Kürt toplumu sağ muhafazakâr bir hale büründükçe Kürt siyasetçileri de doğal olarak bundan etkileniyor. Fakat burada şahsen bir şeyi itiraf etmem gerekir. Şimdiye dek Kürt toplumu soykırım konusunda epey ilerde, siyasetçileri ise epey geride şeklinde bir gözlemim vardı. Fakat yanılmışım Kürt siyasetçileri hele ana akım Kürt siyaseti bu manada toplumun epeyce ilerisinde an itibariyle ve hele Kürt sağıyla kıyası bile yapılmaz.

Fakat şunu görelim, iki taraftan da toprak meselesi üzerindeki mülkiyet arzusu hâlâ bu meseleleri konuşmayı zorlaştırıyor. Kürt-Ermeni hinterlandının tarihte kimin mülkü olduğu ve bu topraklara kimin hükmedeceği meselesi sürekli makro siyasetlerin muhtevasını belirleyen bir dinamik olarak söylemleri tayin ediyor. İşin kötüsü bu mülkiyetçi bakış, soykırıma dair söylemleri de tayin ediyor. Bu politik mesele işin içine daha çok girdiğinde tarafların genelde birbirine karşı sağır ve dilsiz olabildiklerini gözlemleyebiliyoruz. Gerçek şu ki Kürtler ile Ermeniler arasındaki karmaşık ilişki ve sorunları hâlâ topografya tayin ediyor. 
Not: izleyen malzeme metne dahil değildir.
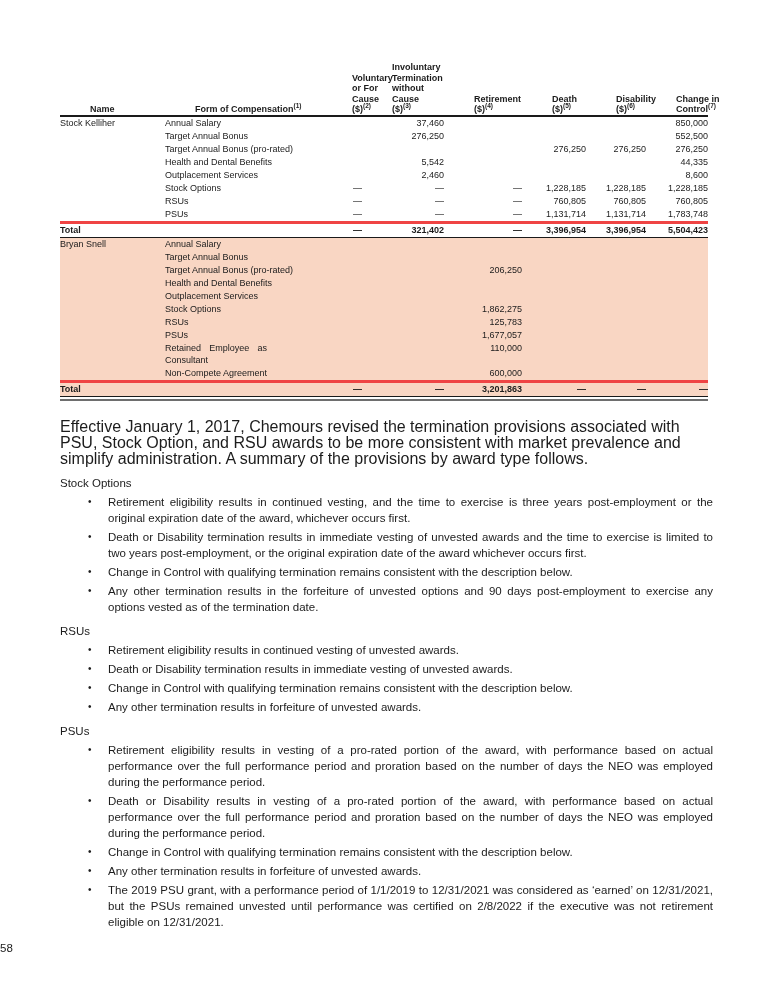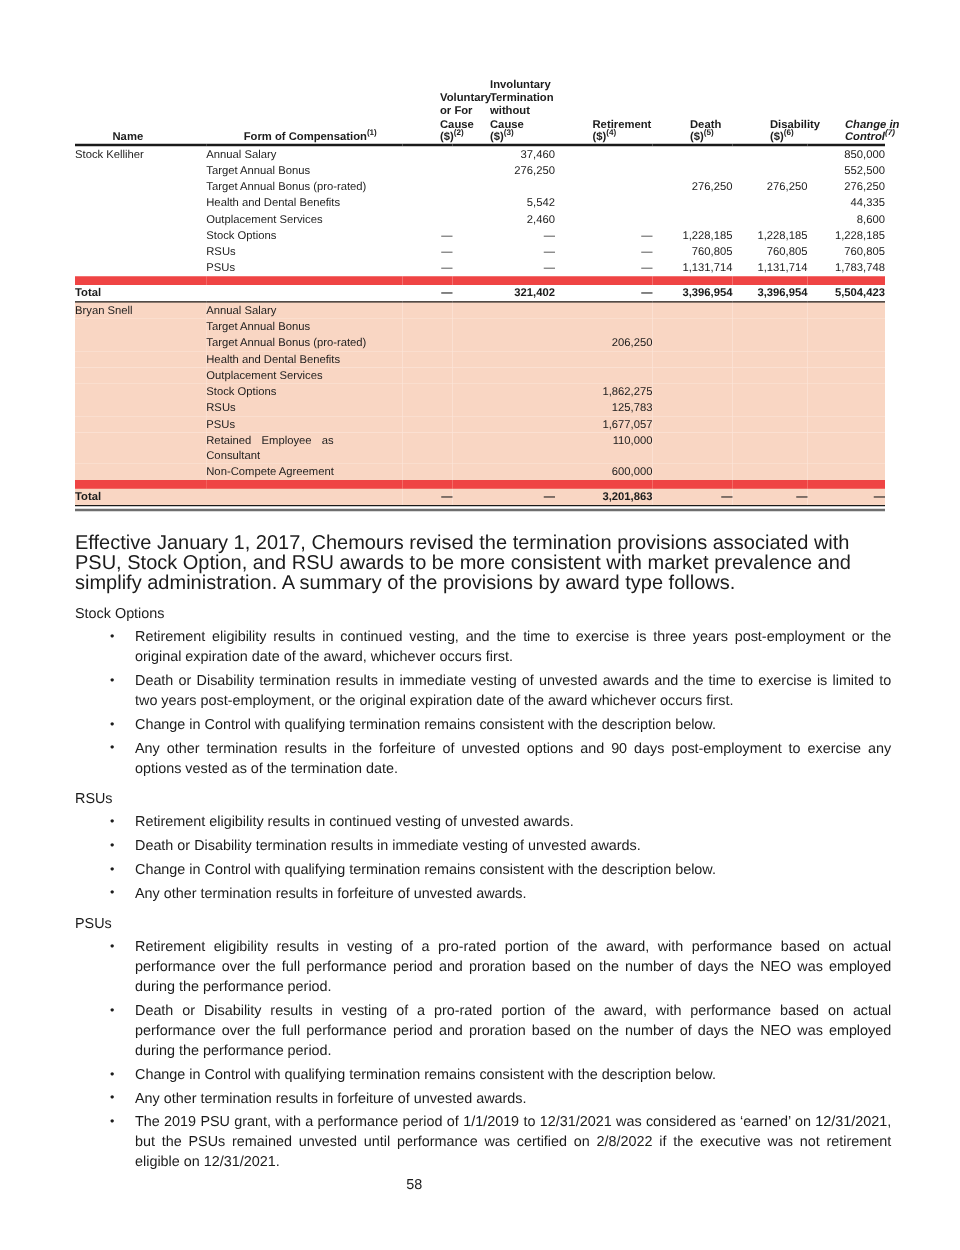--- a/index.html
+++ b/index.html
@@ -20,7 +20,7 @@
   td.num{text-align:right;}
   
   th.c2{padding-left:5px;}  th.c3{padding-left:28px;} th.c4{padding-left:11px;}
-  th.c5{padding-left:6px;}  th.c6{padding-left:8px;}  th.c7{padding-left:12px;font-style:italic;}
+  th.c5{padding-left:6px;}  th.c6{padding-left:8px;}  th.c7{padding-left:12px;}
   
   td.c2{padding-right:6px;} td.c3{padding-right:6px;} td.c4{padding-right:5px;}
   td.c5{padding-right:6px;} td.c6{padding-right:6px;} td.c7{padding-right:0;}

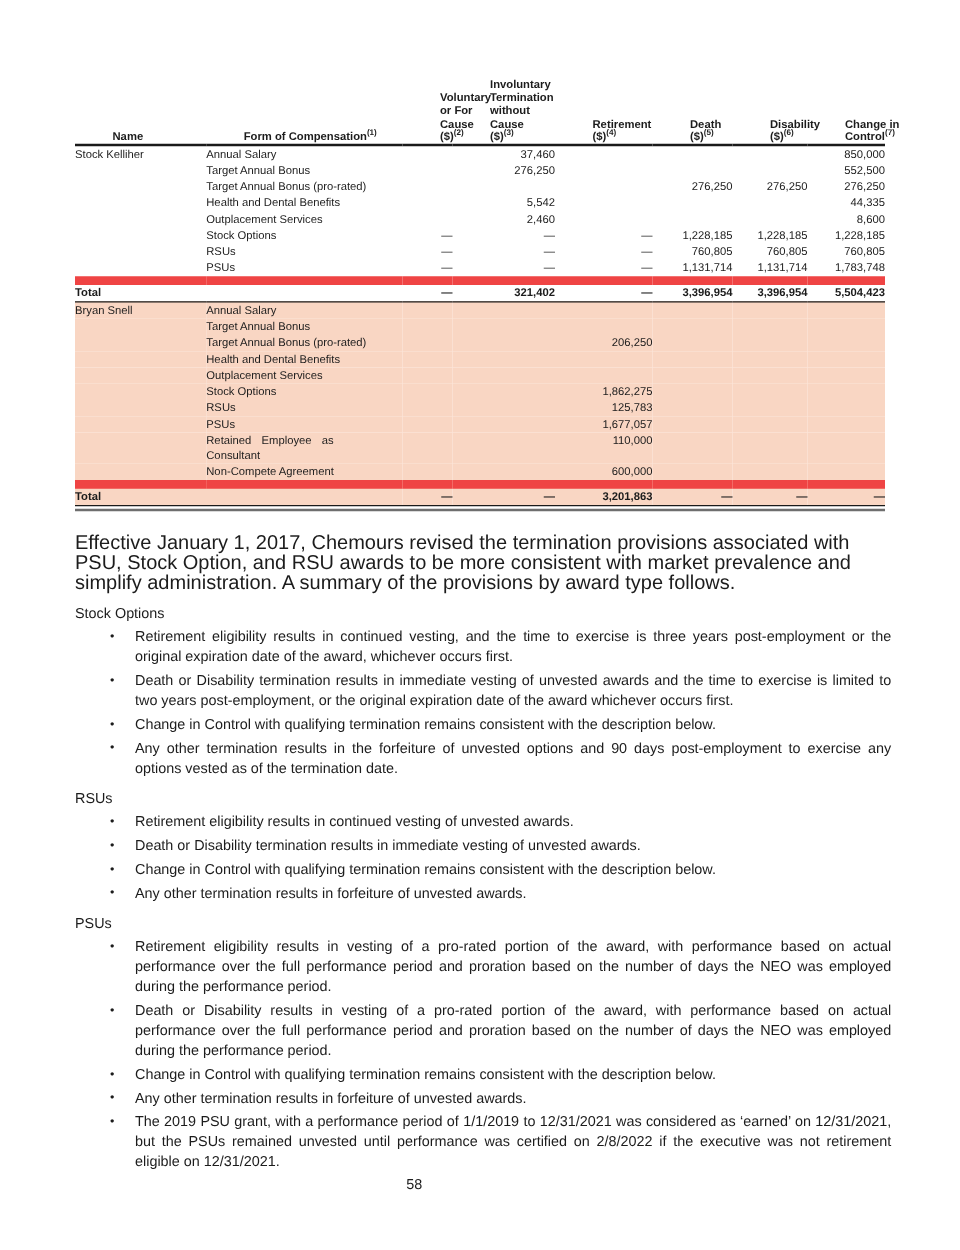--- a/index.html
+++ b/index.html
@@ -25,7 +25,7 @@
   td.c2{padding-right:6px;} td.c3{padding-right:6px;} td.c4{padding-right:5px;}
   td.c5{padding-right:6px;} td.c6{padding-right:6px;} td.c7{padding-right:0;}
   tbody.hl td{background:#f9d6c3;}
-  tr.total td{font-weight:bold;border-top:7px solid #ef4444;}
+  tr.total td{font-weight:bold;border-top:3px solid #ef4444;}
   tr.total.mid td{border-bottom:1px solid #1a1a1a;}
   .just{display:flex;justify-content:space-between;width:102px;}
   .double-rule{width:648px;height:2px;border-top:1px solid #1a1a1a;border-bottom:2px solid #6e6e6e;}

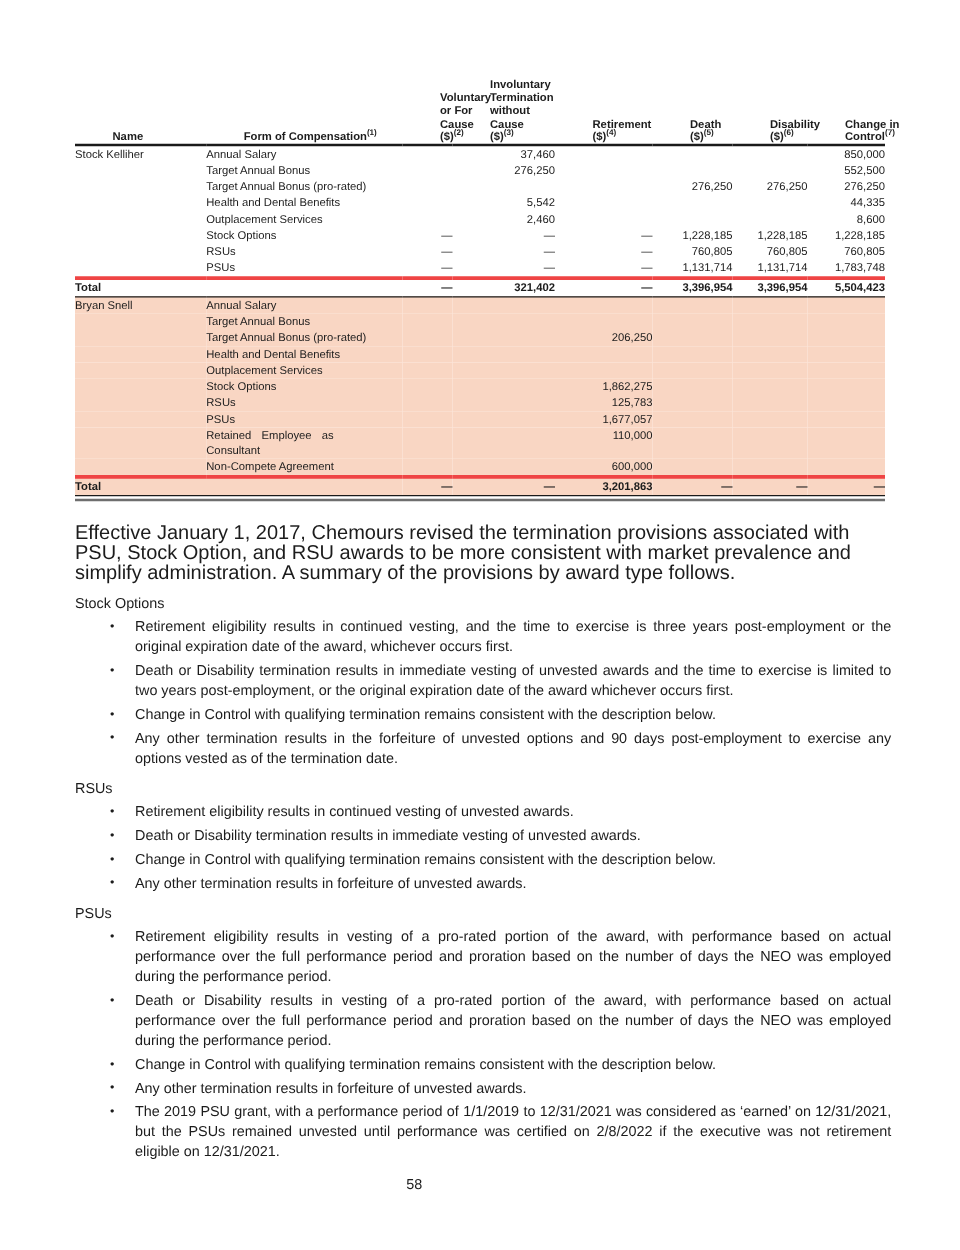--- a/index.html
+++ b/index.html
@@ -36,7 +36,7 @@
   .bullet{display:flex;width:653px;margin-top:3px;font-size:11.5px;line-height:16px;}
   .bullet .dot{flex:0 0 20px;margin-left:28px;font-size:10px;line-height:16px;}
   .bullet .txt{flex:1;text-align:justify;}
-  .page-num{position:absolute;left:0;top:942px;width:663px;text-align:center;
+  .page-num{position:absolute;left:0;top:942px;width:663px;
             font-size:11.5px;color:#1c1c1c;}
 </style>
 </head>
Kürt sağının 1915’e yaklaşımıyla Türkiye’deki resmi tezlerin birbirine çok benzer olmasını nasıl açıklıyorsun?

Bir kere şunu gayet sarahaten gördük. Tıpkı Türkler ve devletin olduğu gibi Kürtlerin de hâlâ süren bir ‘Ermeni sorunu’ var.  Bu manada Kürt sağı açıkça Türk sağının ideolojik refakatçisi gibi bir görünüm veriyor. Türk sağı ve muhafazakârlığı özünde bir reaksiyon söylemi, bir tepki örgütlenmesidir. Buna ilaveten sıkça kullanılan dinsel sembolizm tıpkı Türk sağı gibi giderek artan ölçüde Kürt sağının da ortak gramerine dönüşüyor. Kürt sağı bu manada büyük oranda ‘ikinci el’ Türk sağı gibi kokuyor. Türk sağının en azından kurucu teorisyenleri ve teorisi vardı. Ziya Gökalp, Yusuf Akçura, Yahya Kemal, Peyami Safa, Turancılık mefkûresi ve ‘Kızıl Elma’sı’… Kürt sağının ne teorisi, ne teorisyeni, ne de teoriye el atacak bir kalem kültürü var. İlaveten Kürt sağı eskiden namlı aristokratların mülküydü şimdi ise istisnaları saklı kalmak kaydıyla daha çok popülist ajitatörlerin, bütün mefkûresi egosundan ibaret statü meraklısı kişilerin arazisi. Tüm bu saydığım nedenler yüzünden Kürt sağının bir kısmı hariç hâlâ önemli oranda Türk sağının ‘ev kölesi’ rolünde bir söylem terennüm ediyor. Efendisinin evi yandığında oturup mülk sahibi ile birlikte gözyaşı döken ‘ev kölesi’ halinden kurtulabilirlerse belki Kürtlere yeni alternatifler sunabilirler. Fakat Kürt sağının bir tür koalisyon görünümü verdiğini de unutmayalım. Yeni yeni oluşmaya başlayan genç ve modern muhafazakâr bir dalganın daha sahici bir Kürtlük okuması peşinde olduğunu ve bunu istisna tuttuğumu belirtmek isterim.